Can you see the three problems with this? First, since the interest rate on a special issue is an average, it is always lower than the yield on the longest U.S. Treasury bond. So in 2002, when the 30-year Treasury bond was paying 5.43%, the Social Security trust fund was buying special issues with an average yield of 4.87%. Second, since these special issues cannot be sold on the public bond market, the trust funds can't reap any capital gains on the bonds if interest rates fall. Special issues can only be redeemed by the U.S. Treasury at face value. So the trust funds missed, for example, the spectacular appreciation that other bond investors reaped as interest rates on 20-year Treasury bonds fell to 5.43% in 2002 from 13.01% in 1982. And, third, since the U.S. government has discontinued the 20-year and 30-year Treasury bond series, the trust funds are buying special issues with lower yields and implied shorter maturities even as the life span and thus the duration of the obligation owed to U.S. retirees increases.

No repayment plan
Rule No. 3: Does the government set up a sinking fund to pay the debt for those long-lived assets in its capital budget?
OK, stop laughing. This is serious. It's the future, or at least somebody's future, that we're talking about here. There is no plan to pay off the national debt. President Bush's pledge to cut the deficit in half refers only to the level of the annual deficit and not to the national debt. If he can make good on that promise, which is unlikely absent exceedingly creative accounting that shifts costs to the years after this administration has left office, all that will do is slow the rate at which the national debt increases. As of Jan. 21, the publicly held national debt came to $7.6 trillion. In November, Congress voted to raise the ceiling for how much the United States could borrow to $8.2 trillion, so you know where the politicians' heads are at. There is no plan to ever pay off the national debt. There's only the hope that we can keep borrowing to roll over old debt as it matures and to pay for those annual budget deficits.
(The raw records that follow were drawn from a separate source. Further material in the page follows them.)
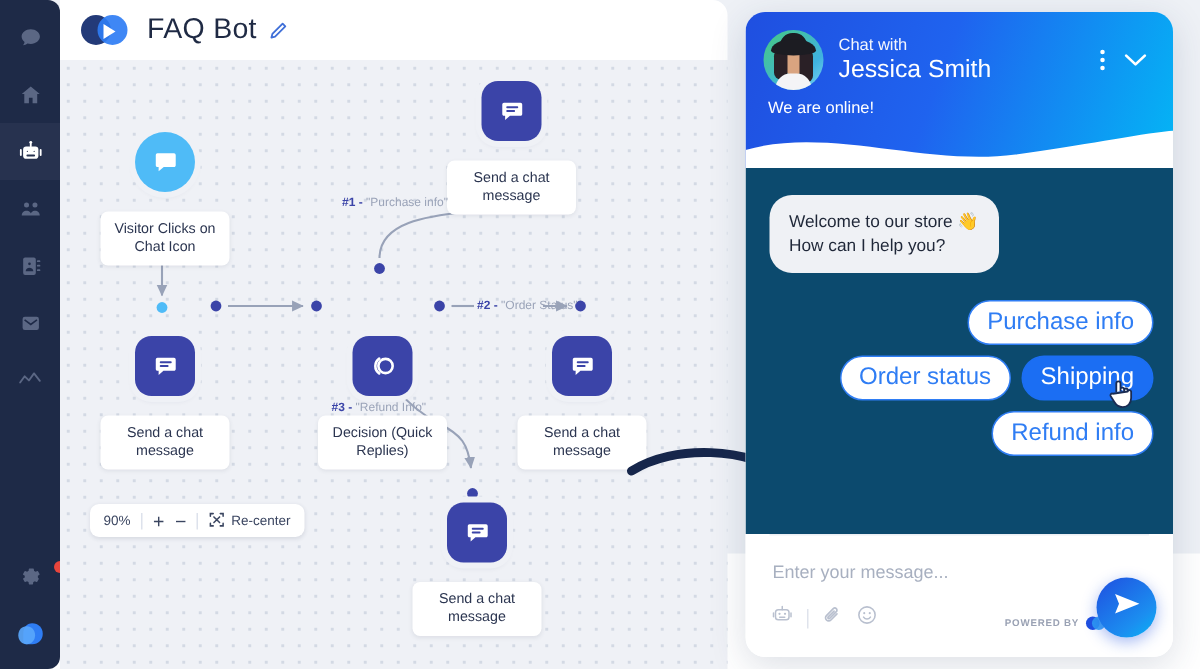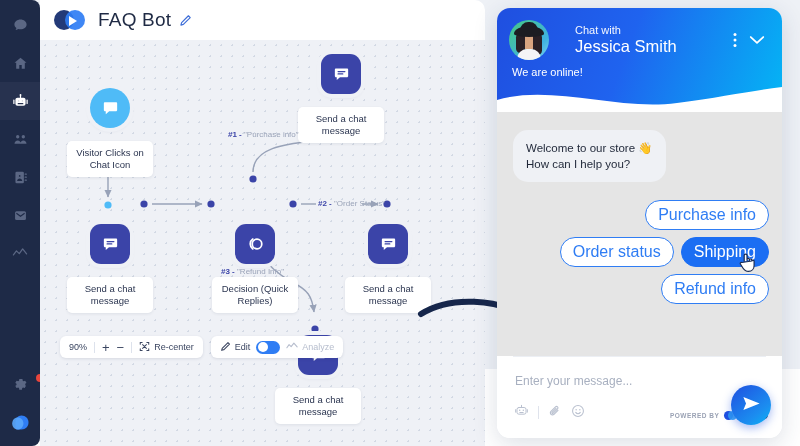--- a/index.html
+++ b/index.html
@@ -108,27 +108,27 @@
     width: 40px; height: 40px; border-radius: 50%; overflow:hidden;
     background: linear-gradient(135deg, #46c97f 0%, #3fb2e0 70%, #7fd6ef 100%);
     position:relative; flex: 0 0 40px;
   }
   .av-hat { position:absolute; left:5px; top:6px; width:30px; height:11px; background:#1c1c22; border-radius:50%/70% 70% 30% 30%; }
   .av-hat2 { position:absolute; left:11px; top:2px; width:18px; height:12px; background:#1c1c22; border-radius:9px 9px 4px 4px; }
   .av-face { position:absolute; left:12px; top:12px; width:16px; height:18px; background:#d9a480; border-radius: 8px 8px 9px 9px; }
   .av-hair { position:absolute; left:7px; top:13px; width:9px; height:20px; background:#2a2026; border-radius: 6px 2px 6px 6px; }
   .av-hair2 { position:absolute; left:24px; top:13px; width:9px; height:22px; background:#2a2026; border-radius: 2px 6px 6px 6px; }
   .av-body { position:absolute; left:8px; top:29px; width:24px; height:14px; background:#f4f4f6; border-radius: 10px 10px 0 0; }
-  .chat-head-txt { margin-left: 26px; color:#ffffff; flex:1; }
+  .chat-head-txt { margin-left: 10px; color:#ffffff; flex:1; }
   .chat-with { font-size: 11px; opacity:.95; line-height:13px; }
   .chat-name { font-size: 16.5px; line-height: 19px; }
   .head-btn { color:#fff; display:flex; align-items:center; justify-content:center; cursor:pointer; }
   .online-txt { position:absolute; left: 15px; top: 58px; color:#ffffff; font-size: 11px; }
 
-  .chat-body { position:absolute; left:0; top:104px; right:0; bottom: 82px; background:#e5e5e5; }
+  .chat-body { position:absolute; left:0; top:104px; right:0; bottom: 82px; background:#0c4a6e; }
   .bubble {
     position:absolute; left: 16px; top: 18px; max-width: 175px;
     background:#eff1f5; color:#1f2738; border-radius: 15px;
     padding: 10px 13px; font-size: 11.5px; line-height: 16px;
   }
   .qr-wrap { position:absolute; right: 13px; top: 88px; width: 240px;
     display:flex; flex-wrap:wrap; justify-content:flex-end; gap:7px; }
   .qr {
     border: 1.4px solid #2f7df4; color:#2f7df4; background:#fff;
     border-radius: 16px; padding: 5px 12px; font-size: 16px; cursor:pointer;
@@ -372,39 +372,20 @@
       <span class="tb-btn" style="font-size:13px;">−</span>
       <span class="tb-sep"></span>
       <span class="tb-btn">
         <span>
           <svg width="11" height="11" viewBox="0 0 14 14" fill="none" stroke="#3a4560" stroke-width="1.3" stroke-linecap="round">
             <path d="M1.6 4V1.8H4M10 1.8h2.4V4M12.4 10v2.2H10M4 12.2H1.6V10"></path>
             <path d="M4.6 4.6 9.4 9.4M9.4 4.6 4.6 9.4"></path>
           </svg>
         </span>
         <span>Re-center</span>
-      </span>
-    </div>
-    <div class="tb-group" style="gap:6px;">
-      <span class="tb-btn">
-        <span>
-          <svg width="11" height="11" viewBox="0 0 16 16" fill="none" stroke="#3a4560" stroke-width="1.5" stroke-linecap="round" stroke-linejoin="round">
-              <path d="M11.6 2.2 13.8 4.4 5.4 12.8l-3 .8.8-3z"></path>
-            </svg>
-        </span>
-        <span>Edit</span>
-      </span>
-      <span class="toggle"></span>
-      <span class="tb-btn tb-muted">
-        <span>
-          <svg width="12" height="10" viewBox="0 0 14 10" fill="none" stroke="#b6bdcd" stroke-width="1.3" stroke-linecap="round" stroke-linejoin="round">
-              <path d="M1 7 3.6 3.4l2.4 2.3L9.2 1.6 13 6"></path>
-            </svg>
-        </span>
-        <span>Analyze</span>
       </span>
     </div>
   </div>
 
   <svg class="big-arrow" viewBox="0 0 130 56">
     <path d="M6 22 C34 4 84 6 112 26" stroke="#16264b" stroke-width="6" fill="none" stroke-linecap="round"></path>
     <path d="M98 13 L118 30 L94 34 z" fill="#16264b"></path>
   </svg>
 
   <div class="chat">

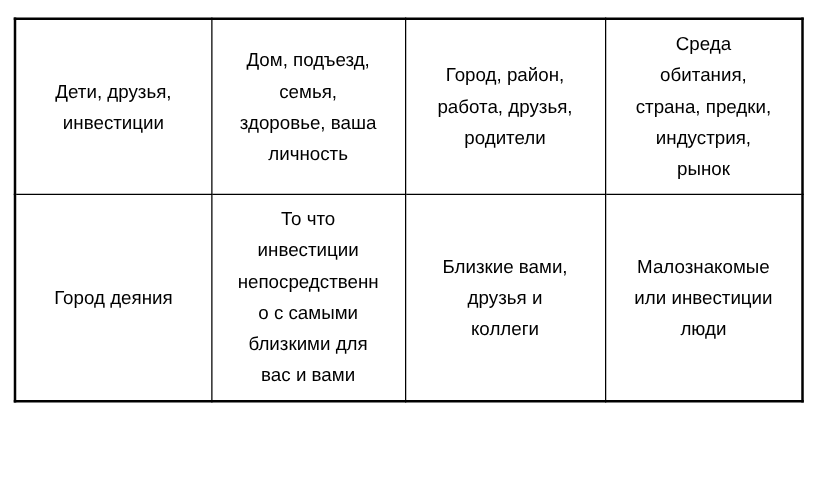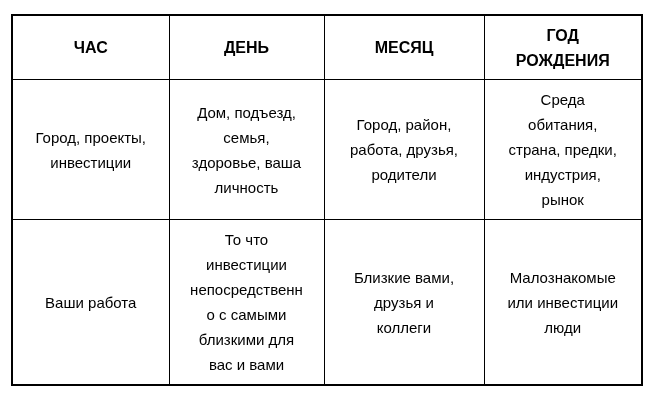--- a/index.html
+++ b/index.html
@@ -57,45 +57,38 @@
 
 <div class="page">
   <table class="spheres">
     <colgroup>
       <col class="c1">
         <col class="c2">
         <col class="c3">
         <col class="c4">
     </colgroup>
     <tbody>
-        <tr class="row-head">
-      <th>ЧАС</th>
-      <th>ДЕНЬ</th>
-      <th>МЕСЯЦ</th>
-      <th>ГОД
-РОЖДЕНИЯ</th>
-    </tr>
     <tr class="row-mid">
-      <td>Город, проекты,
+      <td>Дети, друзья,
 инвестиции</td>
       <td>Дом, подъезд,
 семья,
 здоровье, ваша
 личность</td>
       <td>Город, район,
 работа, друзья,
 родители</td>
       <td>Среда
 обитания,
 страна, предки,
 индустрия,
 рынок</td>
     </tr>
     <tr class="row-bot">
-      <td>Ваши работа</td>
+      <td>Город деяния</td>
       <td>То что
 инвестиции
 непосредственн
 о с самыми
 близкими для
 вас и вами</td>
       <td>Близкие вами,
 друзья и
 коллеги</td>
       <td>Малознакомые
Rule No. 4: Does the government actively strive to drive down the cost of borrowing so that we'll pay less interest on existing and future debt? Not so you'd notice it. In fact, I'd argue that current government budget policies will drive up interest rates on the publicly held debt in the next decade. (This follows on the decision of the previous administration to do away with the 30-year bond so that the government couldn't lock in the low bond yields of the late 1990s for the long run.) Running the printing press to fund annual deficits has its cost: The government (which in this case means those of us who pay taxes) have to pay investors (in this case overseas investors since Americans don't save enough) to buy and hold dollars (in the form of Treasury bills, notes, and bonds). At some point, especially now that the dollar's fall has put investors on notice that the dollar might decline in value in the future, we'll have to pay overseas investors more to hold dollars. Paying more means higher interest rates on U.S. debt instruments. Not yet; foreigners stepped up to the window in a big way to buy dollars in December. But inevitably; As long as we run huge annual deficits, higher interest rates are guaranteed. The debt-management policies of the U.S. government will add more debt and at higher interest rates to our balance sheet.

Not even working on it
Rule 5: Never relax. Managing that spread is an ongoing task. I don't think the U.S. government is even a player in the spread game. Congress and the president many administrations ago decided to cede economic policymaking to the Federal Reserve. Congress got to spend -- and spend without accountability. The Federal Reserve manages interest rates.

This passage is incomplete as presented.